The magic of the mobiles lies in their responsiveness. "Now, mobiles are not supposed to move, except when they do," Rower explained. "They're not mechanized. The poetry happens between the objects—the negative space is where the art happens. And they're not motorized! They respond not to motors but to the presence of people near them." In the intimate studio-like space of the new installation, a mobile begins to stir as visitors pass, elegantly or uneasily, shifting with the faintest disturbance. "Speak softly and it moves," Rower urged, demonstrating how the sculpture responds to human presence.
The artworks for the new installation rotate in on loan from collections around the world, with strong pieces arriving from Brazil and Taiwan for the opening. A planned side exhibit will also honor previous Calder generations, including an early bronze model of the Penn statue. The works of Rower's grandfather, taken together, have an accidental, artisanal air—more like toys improvised and reassembled than objects weighed down by deliberation.
Spending time among many pieces, visitors become acutely aware of their sheer variety. Despite generic titles, each has its own character. One mobile, a cluster of white leaf shapes strung along long horizontal arcs, has the aloof grace of an albino peacock, turning with a gavotte rhythm. Another, also built from white disks on a bending wire, evokes a mechanized Japanese cherry tree, its circles perched high on a narrow stem, not revolving so much as brushing quickly past one another. A third, of black orbs and half-moons, is less exquisite than immense, recalling the Surrealist impulse to conjure alternate universes out of abstract forms.

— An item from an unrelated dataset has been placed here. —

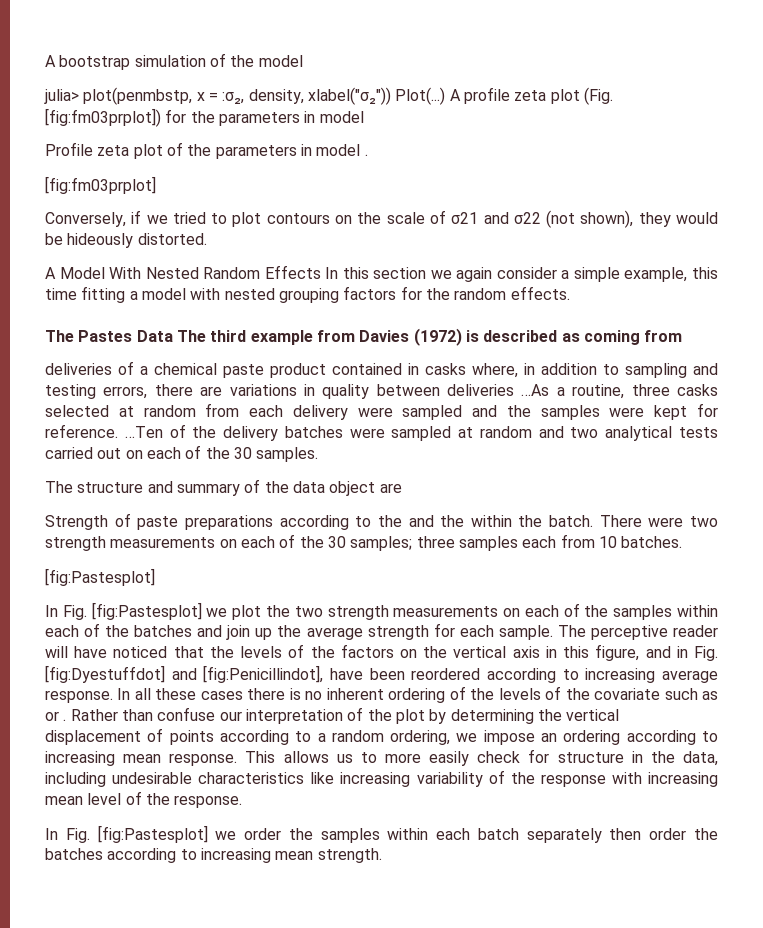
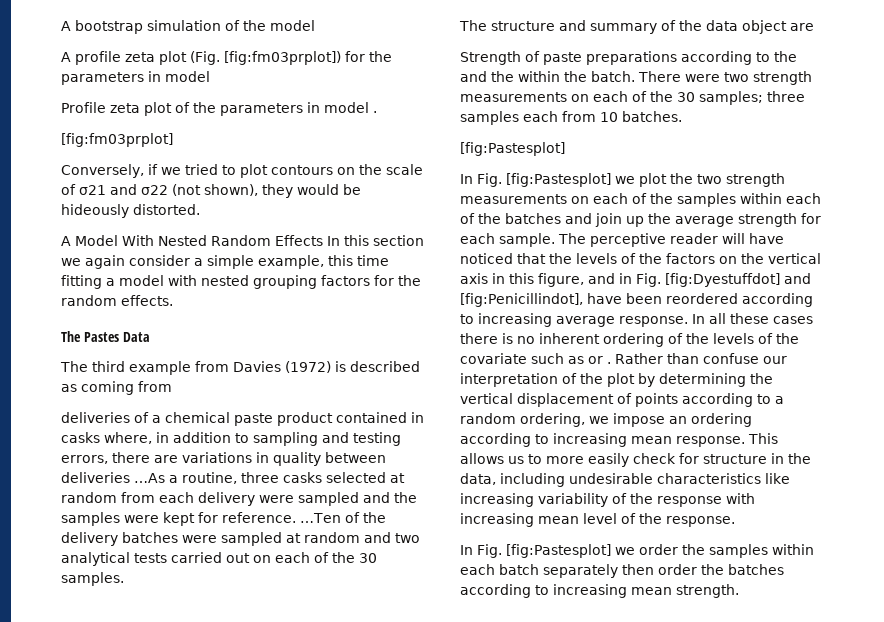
[44,87,446,105] julia> plot(penmbstp, x = :σ₂, density, xlabel("σ₂")) Plot(...) -> (315, 25) none
(173, 336) none -> (150, 337) //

Each leaf in each mobile is handwrought, and the closer one looks, the more their differences surface, creating a delicate tension between the playful evocation of machine-made parts and the palpable evidence of the human touch. A paradox of modern and pre-modern art appears: father and grandfather, though realists and classicists, produced work to be fabricated by assistants from fixed models, as Jeff Koons does now, while the modernist, machine-loving son worked wholly by instinct. The mobiles stir like birds or trees; the stabiles squat, grumpy and irregular, like walruses.
In this time of cultural conflict, there is something moving about Calder's belated institutionalization. Long dismissed as a sideshow in American art, a toymaker rather than a prophet, he reminds viewers of art's primary role, which is not to issue statements but to make things—evocative things, funny things, beautiful things, trivial things. Things that may shimmy and shake, but things nonetheless, not ideological assertions. Rower is working on a book about Calder and Marcel Duchamp, noting they were the best of friends despite seeming opposites—the cerebral chess player and the circus ringmaster. "But that's the point," he said. "They both hated the idea of any kind of official art." The harmony between an object-maker like Calder and an object-denier like Duchamp suggests that the engines of art are always oscillating, reminding us that the space between animated creation and abstract concept can be as small as a whisper of wind, and that the cosmic and the comic are only a single sibilant sound apart.